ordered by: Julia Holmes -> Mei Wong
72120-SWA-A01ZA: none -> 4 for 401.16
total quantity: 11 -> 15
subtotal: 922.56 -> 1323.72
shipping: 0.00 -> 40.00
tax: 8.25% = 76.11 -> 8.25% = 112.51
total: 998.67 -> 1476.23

********

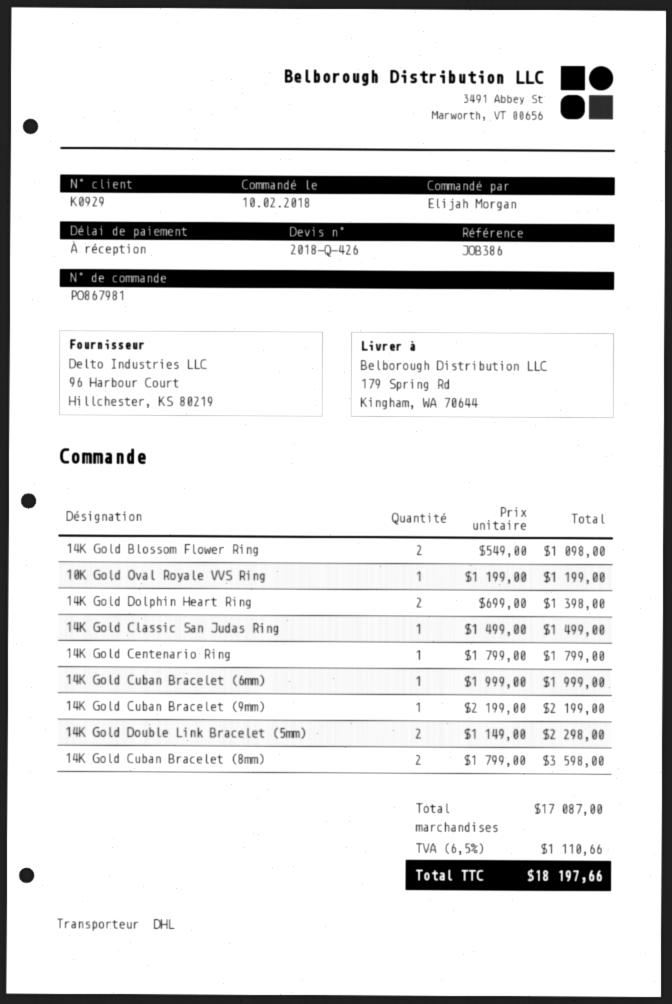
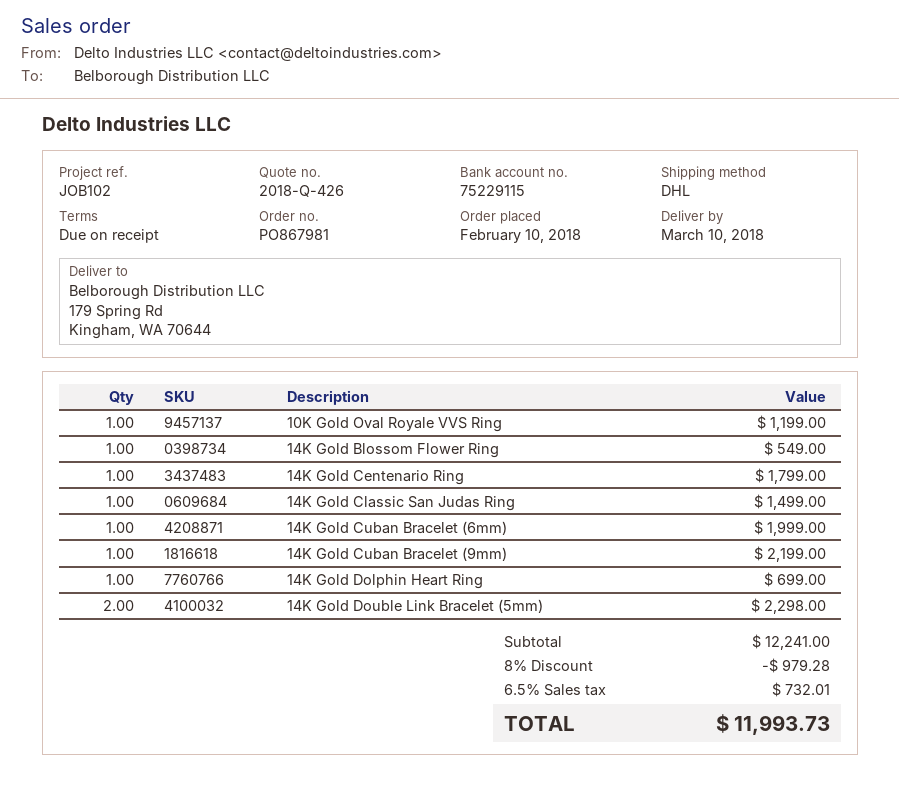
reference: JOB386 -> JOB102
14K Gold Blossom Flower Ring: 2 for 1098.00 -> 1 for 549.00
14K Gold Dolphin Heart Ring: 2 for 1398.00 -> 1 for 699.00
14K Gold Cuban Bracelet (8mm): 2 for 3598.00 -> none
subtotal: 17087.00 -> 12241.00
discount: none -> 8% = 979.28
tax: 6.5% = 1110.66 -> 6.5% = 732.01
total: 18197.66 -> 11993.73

********

» WHAT THE TASK REQUIRES
The expected answer is a copy of every line in the entries that holds the word "subtotal".

» ANSWER BOX
subtotal: 922.56 -> 1323.72
subtotal: 17087.00 -> 12241.00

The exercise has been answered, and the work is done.